My photographs are published on book covers, calendars and in magazines. There’s a lot to think about when shooting commercial nudes. Here is a small portfolio of my most popular glamour nudes and a few tips.
Shooting glamour nudes for commercial use is vastly different from creating fine art nudes. For a start there are constraints on what you can and cannot show. Book covers can feature nudes but often the depiction of nipples or genitals would lead to the books rejection by the major online distributors. Some glamour magazines and calendars are OK with discreet nudity whilst the men’s magazine market wants to see everything, and in great detail (generally with boring lighting).
Where is it Going to be Published?
The definition of and taste for glamour nudes varies from region to region. One of the pictures above has made it into several Russian newspapers but would never be considered for a UK paper. A major stock library happily sells some of the above worldwide but rejects others as glamour. Publishers have rejected the same images as ‘too arty’ and ‘not arty enough’. Several of the models are loved by the Germans but ignored by the UK market. Most of them are too fat for far Eastern eyes.
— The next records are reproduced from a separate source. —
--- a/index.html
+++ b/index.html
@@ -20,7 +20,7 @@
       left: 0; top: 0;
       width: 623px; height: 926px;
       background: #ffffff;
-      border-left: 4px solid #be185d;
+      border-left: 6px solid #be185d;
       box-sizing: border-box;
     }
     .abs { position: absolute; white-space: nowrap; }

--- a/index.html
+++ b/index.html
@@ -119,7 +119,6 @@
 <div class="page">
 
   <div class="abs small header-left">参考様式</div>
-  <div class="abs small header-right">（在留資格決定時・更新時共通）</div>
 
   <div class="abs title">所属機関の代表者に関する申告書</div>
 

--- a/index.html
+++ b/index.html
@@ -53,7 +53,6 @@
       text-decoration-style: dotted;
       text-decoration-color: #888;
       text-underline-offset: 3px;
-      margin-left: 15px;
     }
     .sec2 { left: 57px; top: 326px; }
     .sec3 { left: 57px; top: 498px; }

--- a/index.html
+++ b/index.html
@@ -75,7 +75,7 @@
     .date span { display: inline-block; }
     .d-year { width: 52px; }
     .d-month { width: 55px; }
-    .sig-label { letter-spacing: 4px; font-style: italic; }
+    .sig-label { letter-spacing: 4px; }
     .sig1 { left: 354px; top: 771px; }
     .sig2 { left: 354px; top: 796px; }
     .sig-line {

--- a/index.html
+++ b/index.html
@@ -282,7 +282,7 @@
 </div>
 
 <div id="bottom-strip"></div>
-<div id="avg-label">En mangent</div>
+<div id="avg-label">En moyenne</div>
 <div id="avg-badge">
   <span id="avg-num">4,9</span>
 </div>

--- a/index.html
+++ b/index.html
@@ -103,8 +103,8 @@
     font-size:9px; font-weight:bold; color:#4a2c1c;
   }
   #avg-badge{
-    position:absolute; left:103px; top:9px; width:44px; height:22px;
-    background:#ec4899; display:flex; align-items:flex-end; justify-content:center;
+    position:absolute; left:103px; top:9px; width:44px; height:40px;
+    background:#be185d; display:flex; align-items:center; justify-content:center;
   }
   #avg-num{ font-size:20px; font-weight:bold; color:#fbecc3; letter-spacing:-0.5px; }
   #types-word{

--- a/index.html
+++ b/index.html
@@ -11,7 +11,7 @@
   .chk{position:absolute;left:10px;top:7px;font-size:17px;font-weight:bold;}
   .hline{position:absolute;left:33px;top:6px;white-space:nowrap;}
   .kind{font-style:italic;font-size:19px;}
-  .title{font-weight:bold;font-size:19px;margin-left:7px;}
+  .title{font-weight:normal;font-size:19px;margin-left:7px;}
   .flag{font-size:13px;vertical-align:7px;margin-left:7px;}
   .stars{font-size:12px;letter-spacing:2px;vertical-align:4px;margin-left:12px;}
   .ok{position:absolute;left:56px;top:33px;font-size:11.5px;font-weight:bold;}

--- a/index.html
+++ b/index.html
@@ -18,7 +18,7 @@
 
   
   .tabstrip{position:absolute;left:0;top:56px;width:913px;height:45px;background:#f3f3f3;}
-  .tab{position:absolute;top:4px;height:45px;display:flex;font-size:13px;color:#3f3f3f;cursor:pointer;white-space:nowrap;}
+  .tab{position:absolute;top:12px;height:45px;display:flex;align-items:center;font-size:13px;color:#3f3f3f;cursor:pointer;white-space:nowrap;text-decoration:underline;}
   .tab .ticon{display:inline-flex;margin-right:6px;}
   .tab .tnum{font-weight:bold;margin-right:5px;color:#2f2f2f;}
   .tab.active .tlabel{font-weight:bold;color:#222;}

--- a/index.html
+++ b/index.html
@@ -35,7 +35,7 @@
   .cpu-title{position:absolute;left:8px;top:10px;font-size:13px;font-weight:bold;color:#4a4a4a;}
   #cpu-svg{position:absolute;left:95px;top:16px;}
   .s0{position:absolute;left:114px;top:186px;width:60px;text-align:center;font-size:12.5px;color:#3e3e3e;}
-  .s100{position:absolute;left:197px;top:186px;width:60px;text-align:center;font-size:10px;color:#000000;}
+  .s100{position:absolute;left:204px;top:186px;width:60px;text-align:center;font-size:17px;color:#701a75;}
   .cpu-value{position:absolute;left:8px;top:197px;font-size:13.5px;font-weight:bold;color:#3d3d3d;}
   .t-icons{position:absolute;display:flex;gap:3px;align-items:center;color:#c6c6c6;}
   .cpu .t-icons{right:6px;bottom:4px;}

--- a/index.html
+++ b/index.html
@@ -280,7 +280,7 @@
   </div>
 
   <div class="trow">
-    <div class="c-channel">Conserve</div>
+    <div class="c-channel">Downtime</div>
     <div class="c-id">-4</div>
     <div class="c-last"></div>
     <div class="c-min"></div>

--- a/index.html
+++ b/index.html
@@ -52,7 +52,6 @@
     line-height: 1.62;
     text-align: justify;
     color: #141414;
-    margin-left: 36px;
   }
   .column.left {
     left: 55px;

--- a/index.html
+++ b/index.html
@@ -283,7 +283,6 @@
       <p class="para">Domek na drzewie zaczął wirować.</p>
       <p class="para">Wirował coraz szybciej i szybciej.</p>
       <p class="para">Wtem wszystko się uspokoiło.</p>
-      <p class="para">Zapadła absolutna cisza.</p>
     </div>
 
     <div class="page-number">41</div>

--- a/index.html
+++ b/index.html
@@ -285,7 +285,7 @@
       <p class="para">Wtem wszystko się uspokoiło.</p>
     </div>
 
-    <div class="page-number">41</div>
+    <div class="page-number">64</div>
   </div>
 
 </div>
Read But is it Art? for my definitions of glamour and fine art photography
So What Do We Do?
If you are shooting for a specific client make sure you get a detailed brief. The brief for the Scrapyard girls calendar shoot included in year one ‘topless no nude’. Year two changed to ‘discreet arty but glamourous nudes’ and year three changed again to as before but black and white. The format of the calendar was A3 upright so it was obvious to shoot upright images but there are a lot of horizontal format calendars out there so always check.
If you are shooting on spec or for stock the key is variety. So many publishers have said ‘love that pic but I wish it was vertical (or horizontal)’. ‘Have you got one that does/doesn’t show nipples, pubic hair or the model’s face.
Don’t Expect Clients to Like What You Like
Sometimes the weirdest or most boring shots will sell over and over again whilst the images you thought were absolute winners languish at the back of your files unloved – except by you. One publisher I worked for got fed up with using my cover images that featured bottoms (his brief) and loved some of my other images so used them. Sales of those books dropped by thirty percent so we went back to bums. See Bookcovers
I’ve already mentioned geographic preferences for particular ‘ideal’ body types. Models can also be loved or hated by different publishes or client in the same country. And don’t think it’s a man thing. Women can love or hate images of women with equal ferocity. If you are shooting pics on spec for an established publication look at the images they are already using. Try and adopt a similar style and type of model and hope yours’s are accepted before the editor changes.